■ ABOUT THIS EXERCISE
From the listing below, set down exactly each line beginning with the one containing "subtotal: 3162.63 -> 3092.11" and ending with the last.

■ MATERIAL FOR THIS EXERCISE

━━━━

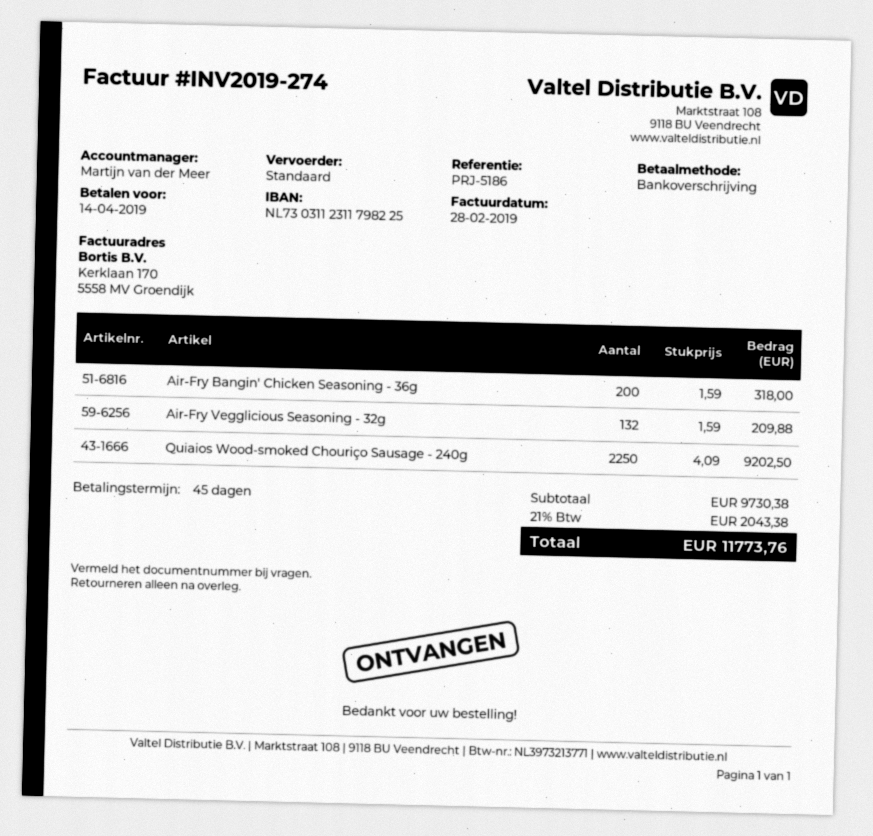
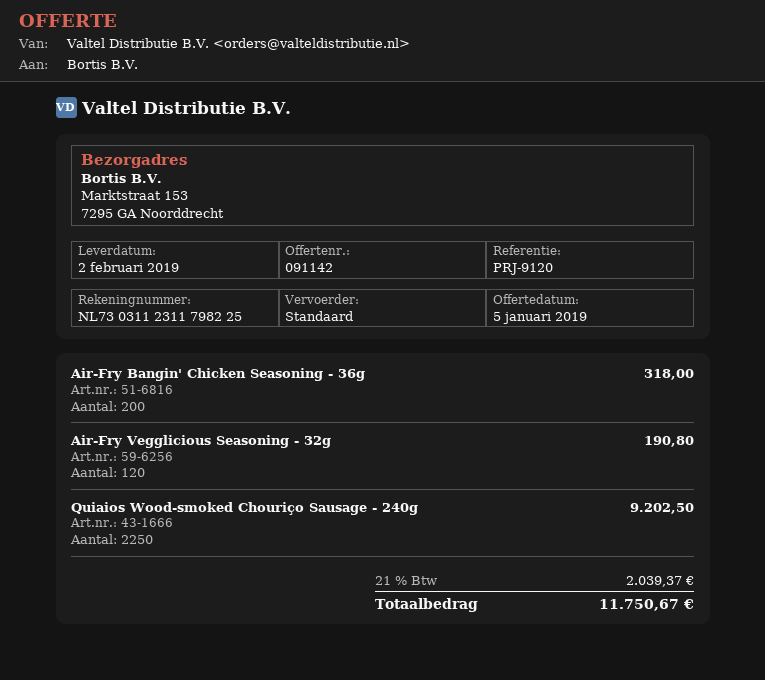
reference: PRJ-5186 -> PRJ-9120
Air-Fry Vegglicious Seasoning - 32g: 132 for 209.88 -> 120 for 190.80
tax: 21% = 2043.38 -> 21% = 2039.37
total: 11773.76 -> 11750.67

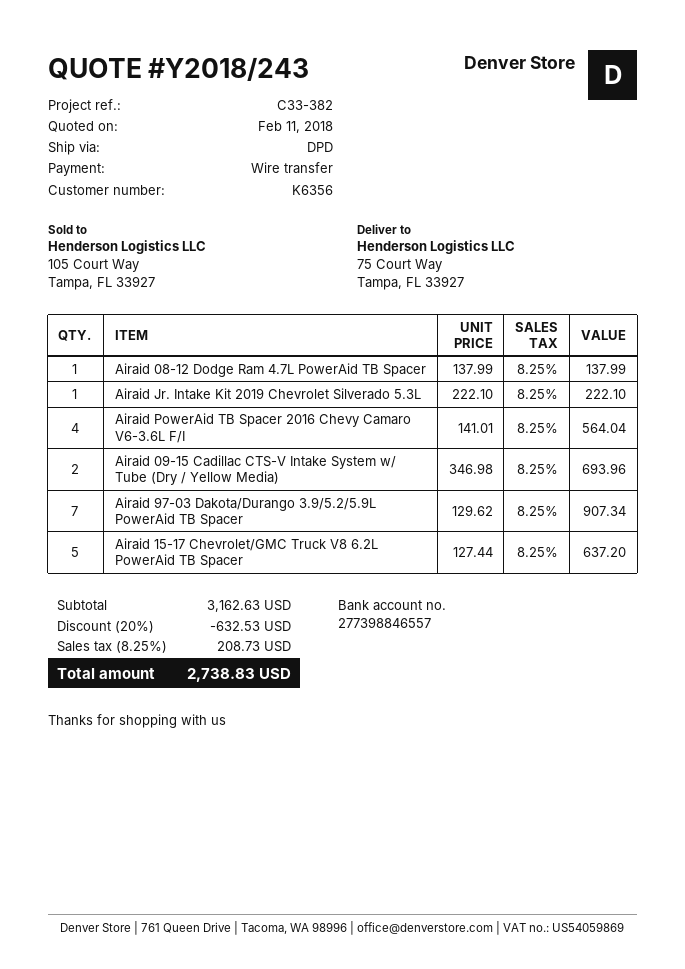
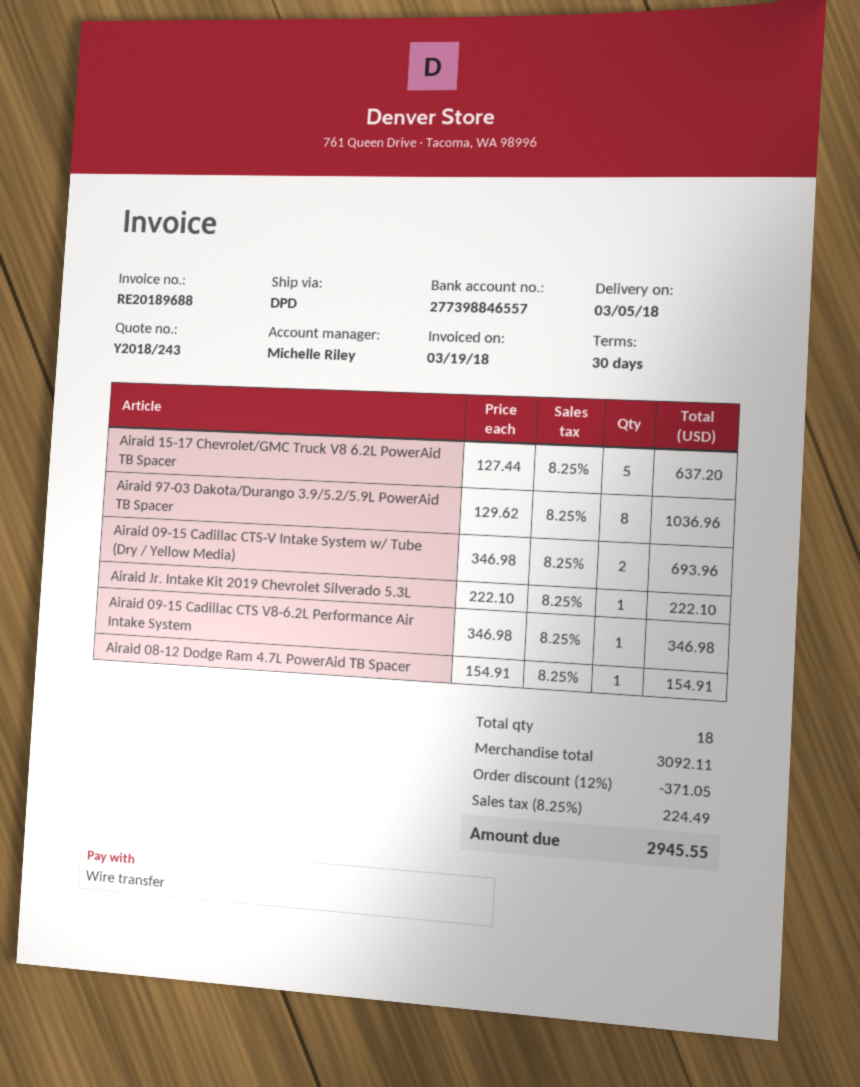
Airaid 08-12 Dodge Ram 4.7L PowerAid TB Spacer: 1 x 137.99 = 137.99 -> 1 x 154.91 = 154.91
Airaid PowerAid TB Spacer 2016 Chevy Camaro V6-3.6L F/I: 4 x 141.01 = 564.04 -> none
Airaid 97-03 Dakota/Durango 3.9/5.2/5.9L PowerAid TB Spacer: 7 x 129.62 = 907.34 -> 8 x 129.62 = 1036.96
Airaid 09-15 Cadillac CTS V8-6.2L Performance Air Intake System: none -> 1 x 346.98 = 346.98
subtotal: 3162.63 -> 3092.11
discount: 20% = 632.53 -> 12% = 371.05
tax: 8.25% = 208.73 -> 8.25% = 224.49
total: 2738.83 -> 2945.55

━━━━

■ REPLY
subtotal: 3162.63 -> 3092.11
discount: 20% = 632.53 -> 12% = 371.05
tax: 8.25% = 208.73 -> 8.25% = 224.49
total: 2738.83 -> 2945.55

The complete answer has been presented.